The private use of vehicles is presently exempt from EC drivers hours rules. On 11 April 2007, this exemption will only apply when the permitted mass of the vehicle (and any trailer drawn) does not exceed 7500kg.

So their own leaflets are confusing as well.


----------



## perfect11s (7 March 2009)

[ QUOTE ]
Hmmmmm I would love to be involved with this thread, there is so much I can add and advise on, but as I work for VOSA I am prohibited from making any comment, but I will point you to VOSA's web site, where advice can be found http://www.vosa.gov.uk/ 

[/ QUOTE ]  
Maybe you could ask the right person to post some tips for us so we know what we need to do to comply with the regulations,
most people want to do the right thing but its getting harder to get definative answers to legal stuff relating to towing and the private use of hgvs there is so much conflicting advice and comments offered, and stupid laws from europe added on a regular basis it is hard to keep up....


----------



## Boltonrider (7 March 2009)

There seems to be a little confusion going on here...

The restrictions apply only to vehicles OVER 7.5t, the users of 7.5t vehicles will not be affected.

As for the drivers amongst us who use vehicles plated over 7.5t and hold HGV licences....
The enforcement will no longer differentiate between weekend pleasure riders and professional operators. 
What they are saying in simple terms is...
If you hold an HGV/LGV licence and drive a vehicle in excess of 7.5t, at any time.... you must comply with the domestic drivers hours regulations in the UK.
They are not the most simple part of law to understand!... you would be well advised to research the legislation, all the information is available on the web... however you may find it more acceptable to book yourself on a course with one of the transport training operators.

The basics revolve around one issue...
IF at ANY TIME in the 7 day week, you drive a HGV/LGV, then for the whole of that week you are required to have a manual log of all working hours and work details, you are also required to comply with the Drivers hours regulations.

The only way to effectively comply, is if you work more than 30hrs a week and intend to drive a HGV/LGV at any point, then learn, understand and comply with the regulations and the working time directive.

The change in enforcement will simply mean it becomes easier for Vosa and others to be active on a weekend around equestrian events. The enforcement issue is very complicated, and a pretty good money spinner!

At the end of the day... you took the time to take an HGV/LGV test, you invested the money in doing so.

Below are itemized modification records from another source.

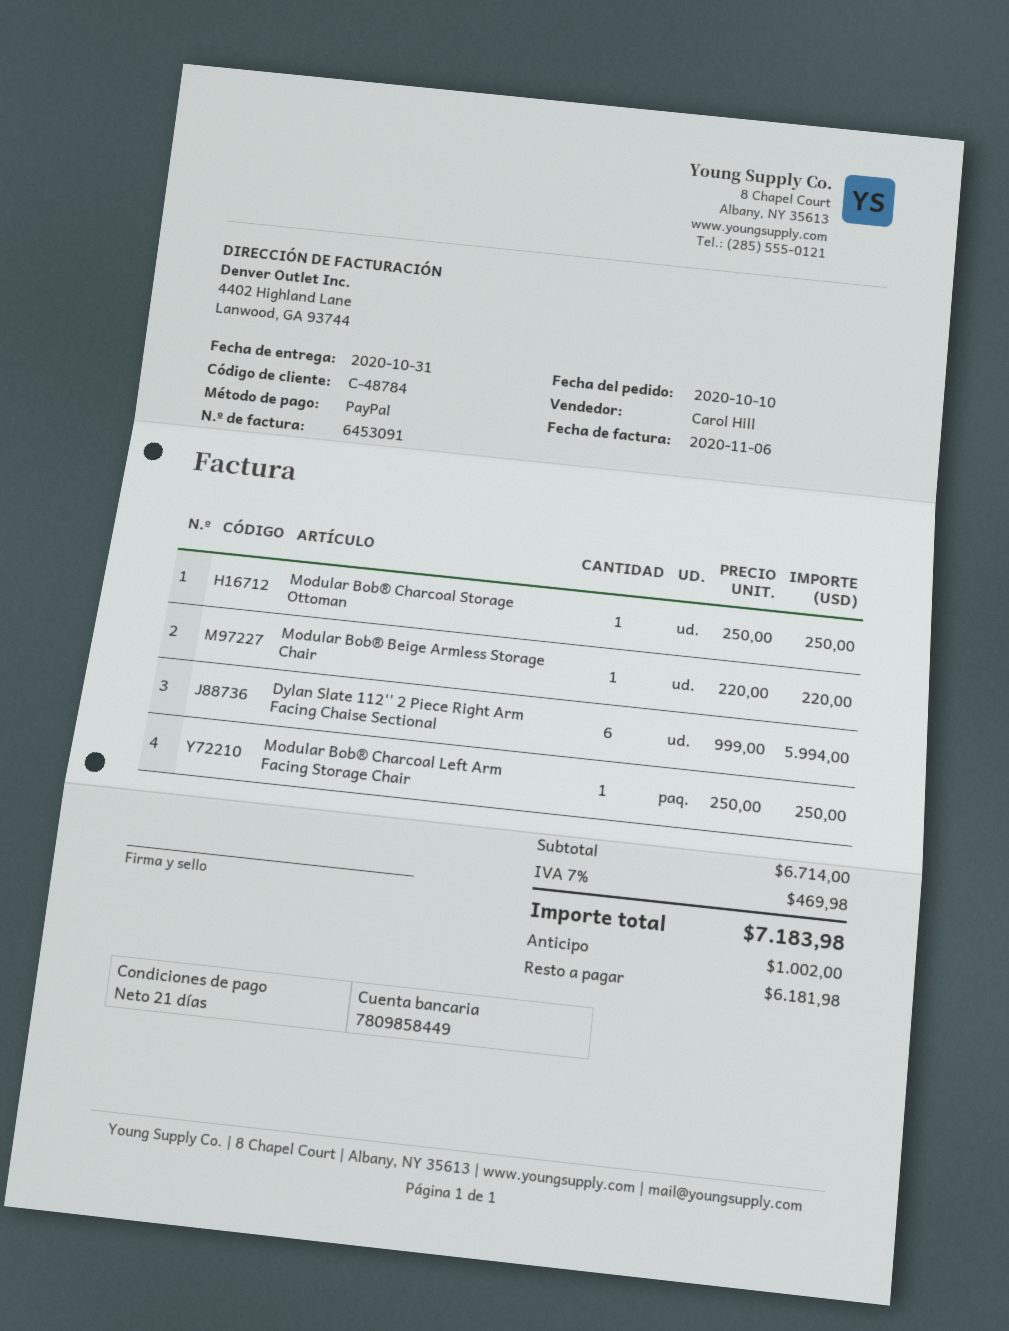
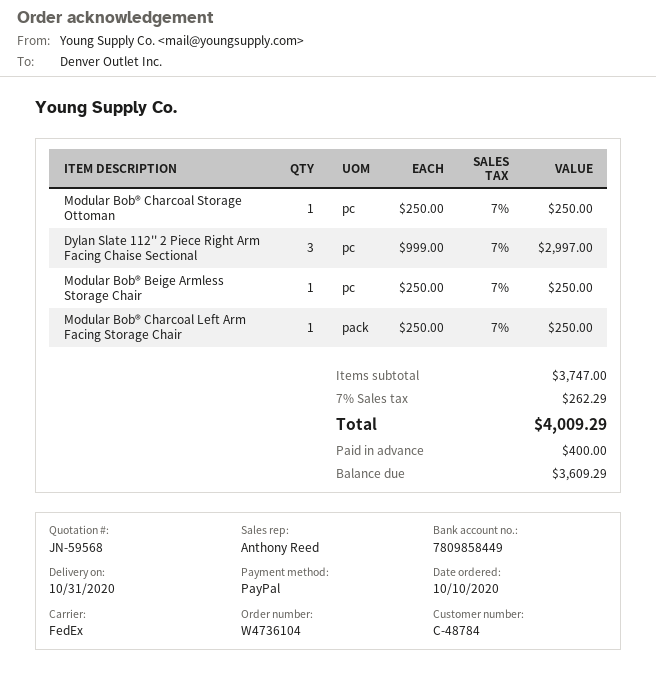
sales rep: Carol Hill -> Anthony Reed
Modular Bob® Beige Armless Storage Chair: 1 x 220.00 = 220.00 -> 1 x 250.00 = 250.00
Dylan Slate 112'' 2 Piece Right Arm Facing Chaise Sectional: 6 x 999.00 = 5994.00 -> 3 x 999.00 = 2997.00
subtotal: 6714.00 -> 3747.00
tax: 7% = 469.98 -> 7% = 262.29
total: 7183.98 -> 4009.29
deposit: 1002.00 -> 400.00
balance: 6181.98 -> 3609.29

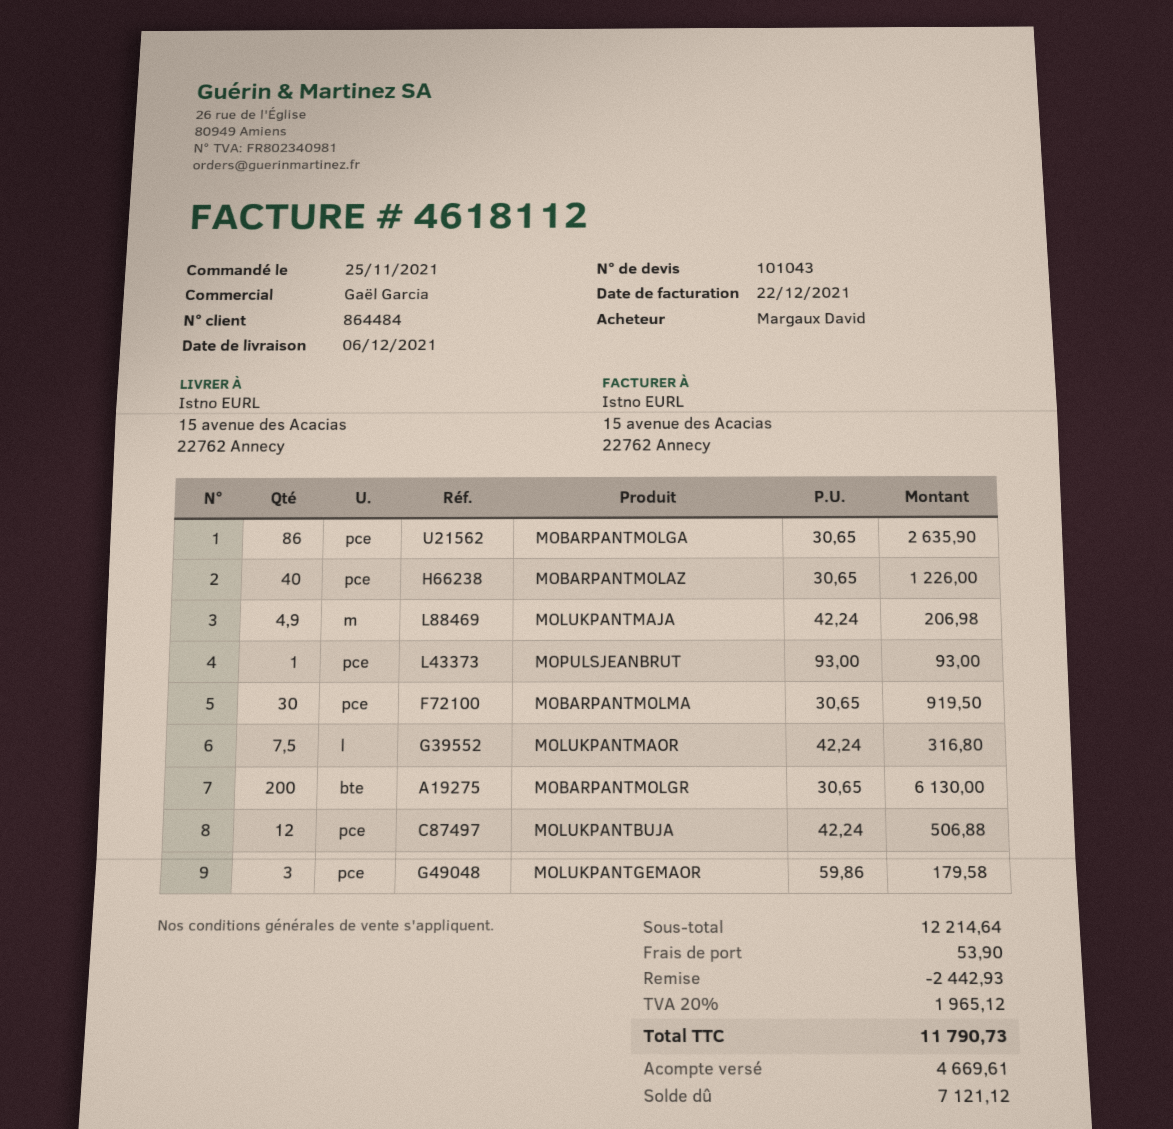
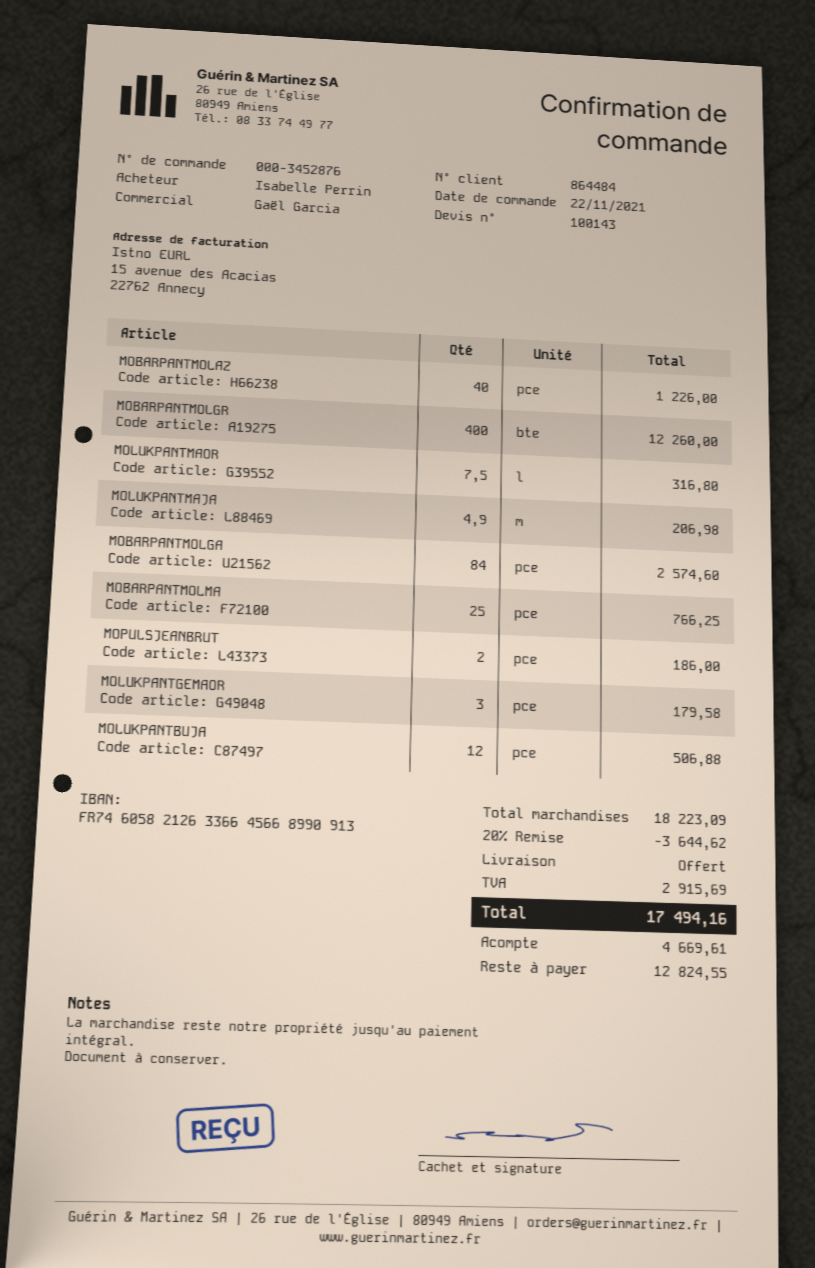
quote number: 101043 -> 100143
order date: 2021-11-25 -> 2021-11-22
ordered by: Margaux David -> Isabelle Perrin
MOBARPANTMOLGA: 86 for 2635.90 -> 84 for 2574.60
MOPULSJEANBRUT: 1 for 93.00 -> 2 for 186.00
MOBARPANTMOLMA: 30 for 919.50 -> 25 for 766.25
MOBARPANTMOLGR: 200 for 6130.00 -> 400 for 12260.00
subtotal: 12214.64 -> 18223.09
discount: 2442.93 -> 3644.62
shipping: 53.90 -> 0.00
tax: 1965.12 -> 2915.69
total: 11790.73 -> 17494.16
balance: 7121.12 -> 12824.55

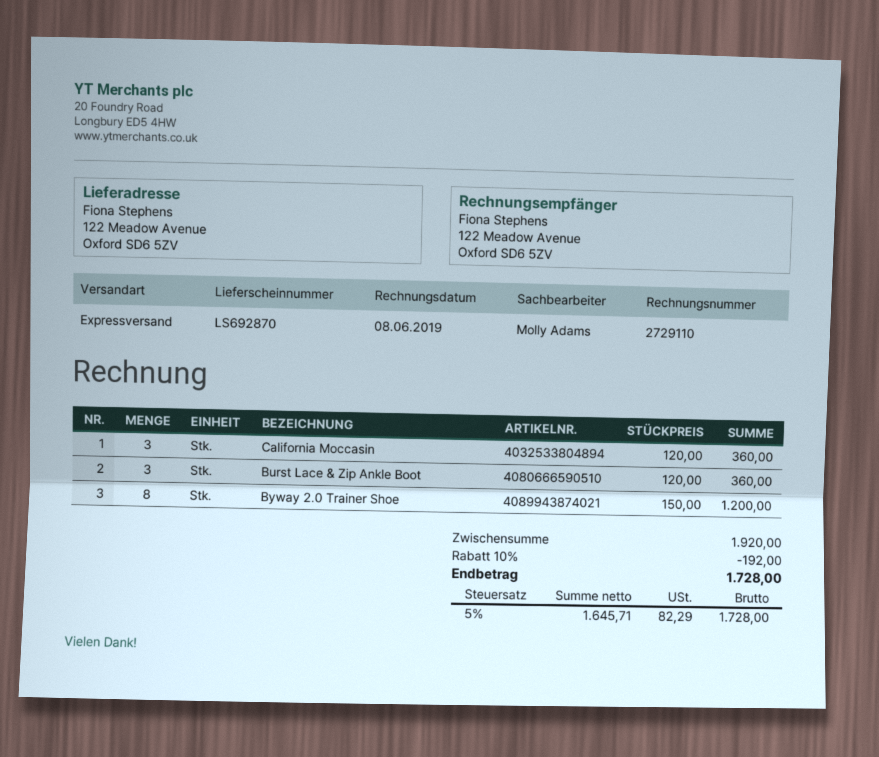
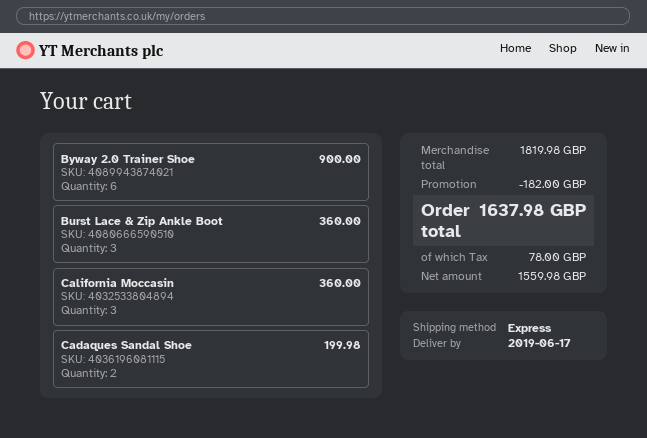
Byway 2.0 Trainer Shoe: 8 for 1200.00 -> 6 for 900.00
Cadaques Sandal Shoe: none -> 2 for 199.98
subtotal: 1920.00 -> 1819.98
discount: 192.00 -> 182.00
net: 1645.71 -> 1559.98
tax: 82.29 -> 78.00
total: 1728.00 -> 1637.98

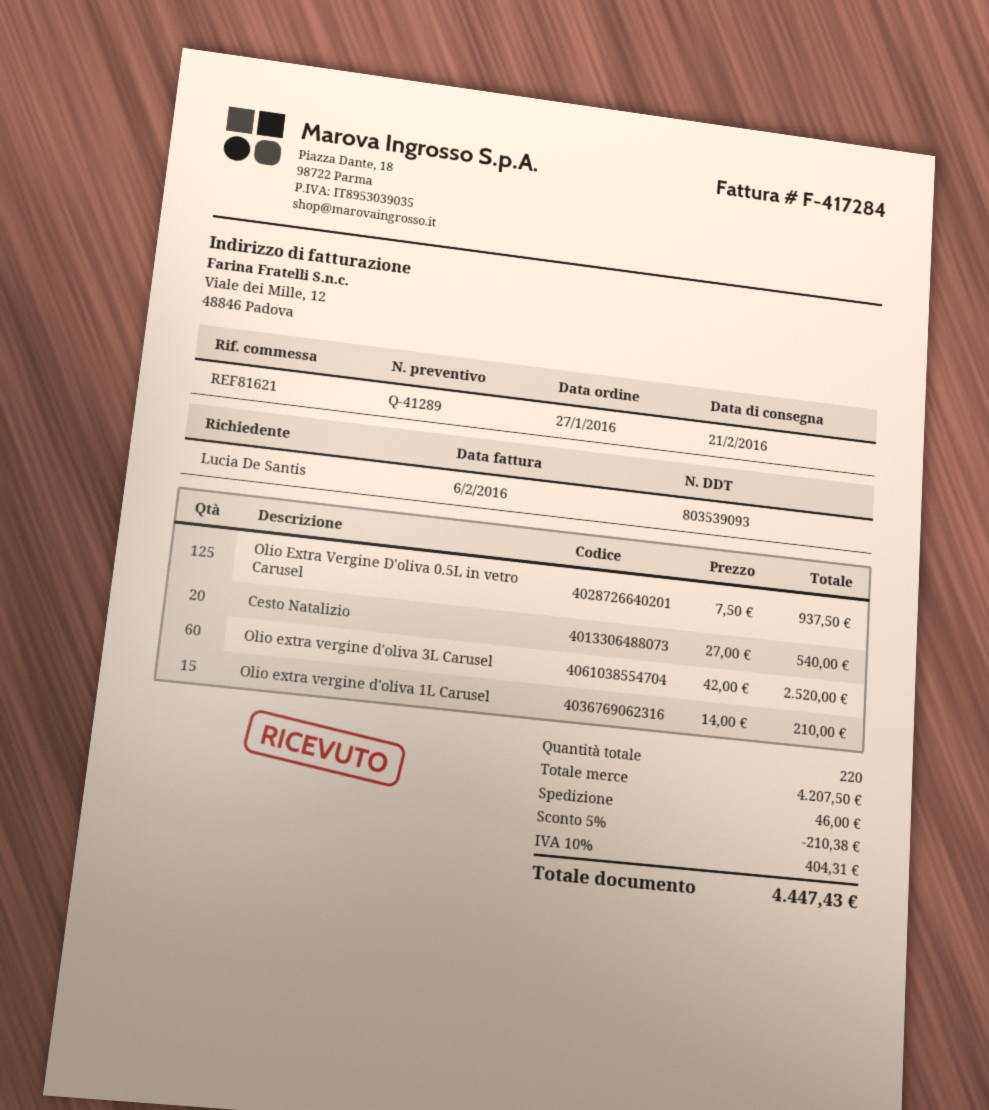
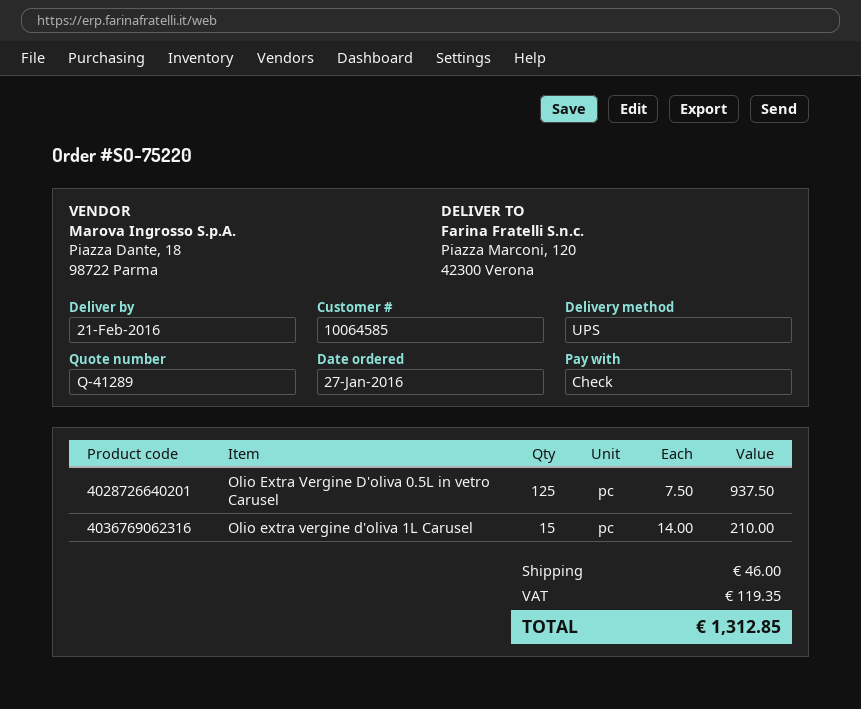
Cesto Natalizio: 20 x 27.00 = 540.00 -> none
Olio extra vergine d'oliva 3L Carusel: 60 x 42.00 = 2520.00 -> none
discount: 5% = 210.38 -> none
tax: 404.31 -> 119.35
total: 4447.43 -> 1312.85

If you can manage the test, then you can manage to learn the regulations and comply with them. It's not the fairest of enforcement changes to be actioned... but, it's been done, it's there and now we must act accordingly. 
Our licence's, our money, and our activities are valuable to us all, a few wee changes and we'll be ok!
If it's going to affect you excessively, consider down grading to a 7.5t or less vehicle!!!


----------



## Nic (7 March 2009)

[ QUOTE ]

If it's going to affect you excessively, consider down grading to a 7.5t or less vehicle!!! 

[/ QUOTE ]

Many people on here will testify to how difficult it is to find a 7.5t that will take 3 horses, and even some weekend riders have more than 3 horses, so a trailer or 7.5t are not an option.  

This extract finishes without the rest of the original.